TASK TO COMPLETE: Compute how many lines in the entries below include the string "display". Only the number is wanted.
↓
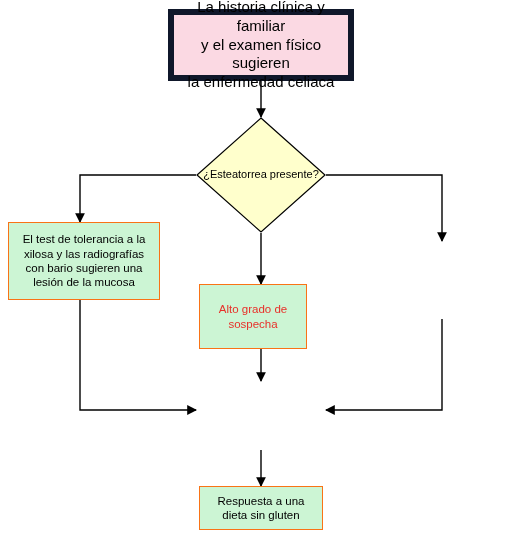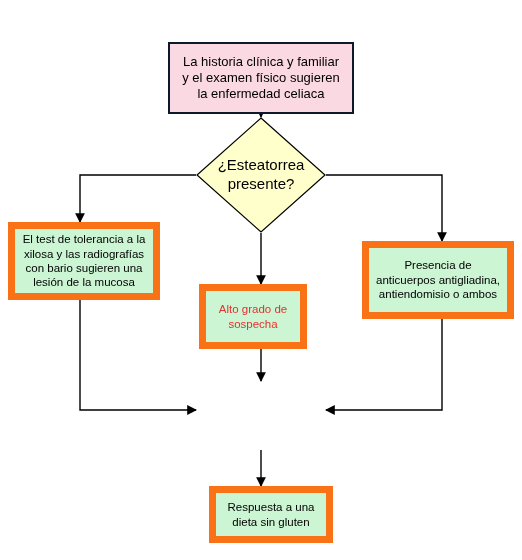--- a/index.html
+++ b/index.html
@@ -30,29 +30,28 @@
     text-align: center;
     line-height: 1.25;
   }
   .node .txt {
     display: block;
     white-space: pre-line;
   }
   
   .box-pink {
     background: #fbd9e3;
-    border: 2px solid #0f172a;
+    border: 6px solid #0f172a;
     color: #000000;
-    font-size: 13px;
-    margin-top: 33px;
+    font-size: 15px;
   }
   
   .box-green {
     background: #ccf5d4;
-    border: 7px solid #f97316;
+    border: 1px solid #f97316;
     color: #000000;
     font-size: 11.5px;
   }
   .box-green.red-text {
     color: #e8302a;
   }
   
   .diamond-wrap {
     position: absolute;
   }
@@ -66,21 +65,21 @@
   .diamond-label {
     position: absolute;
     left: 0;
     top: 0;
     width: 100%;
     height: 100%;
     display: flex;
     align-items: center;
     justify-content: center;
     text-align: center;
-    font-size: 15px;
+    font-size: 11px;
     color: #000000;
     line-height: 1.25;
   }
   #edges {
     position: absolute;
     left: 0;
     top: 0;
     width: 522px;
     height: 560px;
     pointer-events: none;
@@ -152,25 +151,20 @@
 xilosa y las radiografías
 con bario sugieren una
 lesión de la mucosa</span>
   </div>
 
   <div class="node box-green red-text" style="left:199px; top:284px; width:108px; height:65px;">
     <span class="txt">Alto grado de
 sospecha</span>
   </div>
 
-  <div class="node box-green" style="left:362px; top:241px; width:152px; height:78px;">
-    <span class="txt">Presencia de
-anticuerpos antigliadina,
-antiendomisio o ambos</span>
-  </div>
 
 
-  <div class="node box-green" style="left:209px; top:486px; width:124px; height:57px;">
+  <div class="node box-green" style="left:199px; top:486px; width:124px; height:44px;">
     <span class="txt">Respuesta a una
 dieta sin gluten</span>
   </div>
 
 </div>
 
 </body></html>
↑
↓
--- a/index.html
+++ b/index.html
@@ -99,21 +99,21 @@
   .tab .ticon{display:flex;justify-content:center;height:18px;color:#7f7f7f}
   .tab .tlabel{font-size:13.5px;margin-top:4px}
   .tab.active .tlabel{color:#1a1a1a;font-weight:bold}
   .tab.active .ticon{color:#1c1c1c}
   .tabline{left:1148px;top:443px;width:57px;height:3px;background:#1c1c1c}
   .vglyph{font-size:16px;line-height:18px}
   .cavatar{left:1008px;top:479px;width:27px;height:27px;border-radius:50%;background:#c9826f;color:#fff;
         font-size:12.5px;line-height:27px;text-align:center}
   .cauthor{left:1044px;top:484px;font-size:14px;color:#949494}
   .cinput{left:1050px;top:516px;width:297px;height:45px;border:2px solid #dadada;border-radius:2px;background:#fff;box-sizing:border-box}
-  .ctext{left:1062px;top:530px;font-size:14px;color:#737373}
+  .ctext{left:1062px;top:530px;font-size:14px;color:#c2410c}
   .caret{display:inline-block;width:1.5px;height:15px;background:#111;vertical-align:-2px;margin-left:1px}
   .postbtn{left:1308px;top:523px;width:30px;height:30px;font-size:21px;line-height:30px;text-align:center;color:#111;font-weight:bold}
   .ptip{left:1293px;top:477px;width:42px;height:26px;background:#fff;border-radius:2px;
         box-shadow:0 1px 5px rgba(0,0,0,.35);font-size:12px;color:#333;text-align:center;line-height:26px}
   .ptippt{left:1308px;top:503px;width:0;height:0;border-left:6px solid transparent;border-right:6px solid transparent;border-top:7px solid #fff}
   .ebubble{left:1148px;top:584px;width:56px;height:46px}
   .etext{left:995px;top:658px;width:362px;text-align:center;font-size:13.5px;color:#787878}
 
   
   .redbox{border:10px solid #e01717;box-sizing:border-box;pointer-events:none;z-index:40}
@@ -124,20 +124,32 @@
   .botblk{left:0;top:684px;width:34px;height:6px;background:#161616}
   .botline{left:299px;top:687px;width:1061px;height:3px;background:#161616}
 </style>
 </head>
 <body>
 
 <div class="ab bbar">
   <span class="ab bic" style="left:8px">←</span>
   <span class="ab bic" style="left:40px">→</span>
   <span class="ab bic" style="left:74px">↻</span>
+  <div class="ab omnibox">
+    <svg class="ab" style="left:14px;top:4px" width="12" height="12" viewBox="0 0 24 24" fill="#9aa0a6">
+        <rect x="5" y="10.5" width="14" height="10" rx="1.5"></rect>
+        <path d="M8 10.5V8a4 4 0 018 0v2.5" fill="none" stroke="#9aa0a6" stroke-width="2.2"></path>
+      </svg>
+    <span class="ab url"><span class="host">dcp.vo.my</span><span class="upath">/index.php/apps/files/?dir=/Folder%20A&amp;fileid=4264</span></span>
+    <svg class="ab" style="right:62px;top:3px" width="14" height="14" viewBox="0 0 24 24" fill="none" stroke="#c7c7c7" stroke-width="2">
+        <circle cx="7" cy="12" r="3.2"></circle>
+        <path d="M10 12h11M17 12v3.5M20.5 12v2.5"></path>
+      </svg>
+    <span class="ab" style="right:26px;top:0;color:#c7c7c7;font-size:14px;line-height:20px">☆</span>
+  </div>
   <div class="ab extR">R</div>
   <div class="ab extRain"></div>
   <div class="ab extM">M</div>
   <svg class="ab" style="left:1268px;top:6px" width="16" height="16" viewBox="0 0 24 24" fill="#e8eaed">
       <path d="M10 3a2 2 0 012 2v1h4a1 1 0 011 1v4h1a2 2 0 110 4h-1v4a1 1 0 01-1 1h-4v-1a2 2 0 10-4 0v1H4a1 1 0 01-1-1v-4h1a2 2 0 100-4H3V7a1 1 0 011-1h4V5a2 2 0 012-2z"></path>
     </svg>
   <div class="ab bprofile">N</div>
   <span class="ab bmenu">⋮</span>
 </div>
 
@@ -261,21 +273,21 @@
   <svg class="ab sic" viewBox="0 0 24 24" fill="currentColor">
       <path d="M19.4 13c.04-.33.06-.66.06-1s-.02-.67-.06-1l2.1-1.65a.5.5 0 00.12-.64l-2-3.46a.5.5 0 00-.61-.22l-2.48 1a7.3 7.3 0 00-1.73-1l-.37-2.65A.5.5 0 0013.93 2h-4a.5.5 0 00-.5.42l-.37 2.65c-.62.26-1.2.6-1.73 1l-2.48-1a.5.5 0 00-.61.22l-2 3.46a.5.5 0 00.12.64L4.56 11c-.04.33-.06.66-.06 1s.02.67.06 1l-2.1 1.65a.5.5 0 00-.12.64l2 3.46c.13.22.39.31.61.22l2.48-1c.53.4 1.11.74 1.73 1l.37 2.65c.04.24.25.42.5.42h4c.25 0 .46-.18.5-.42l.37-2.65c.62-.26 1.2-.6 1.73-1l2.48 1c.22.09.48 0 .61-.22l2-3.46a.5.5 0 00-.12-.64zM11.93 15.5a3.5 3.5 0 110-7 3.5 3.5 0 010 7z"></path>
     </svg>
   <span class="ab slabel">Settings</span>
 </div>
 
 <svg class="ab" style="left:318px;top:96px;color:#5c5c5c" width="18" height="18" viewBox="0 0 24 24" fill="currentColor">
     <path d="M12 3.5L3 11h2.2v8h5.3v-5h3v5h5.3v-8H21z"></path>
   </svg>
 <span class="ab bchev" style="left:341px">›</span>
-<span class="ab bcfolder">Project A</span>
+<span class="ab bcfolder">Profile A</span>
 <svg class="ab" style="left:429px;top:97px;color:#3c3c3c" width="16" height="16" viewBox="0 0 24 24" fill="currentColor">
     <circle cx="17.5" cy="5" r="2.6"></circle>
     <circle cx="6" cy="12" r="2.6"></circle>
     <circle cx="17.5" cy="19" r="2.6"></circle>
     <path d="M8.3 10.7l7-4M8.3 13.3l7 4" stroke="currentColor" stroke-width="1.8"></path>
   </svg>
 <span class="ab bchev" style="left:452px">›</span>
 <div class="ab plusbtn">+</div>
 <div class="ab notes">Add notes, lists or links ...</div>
↑
EXPECTED ANSWER: 4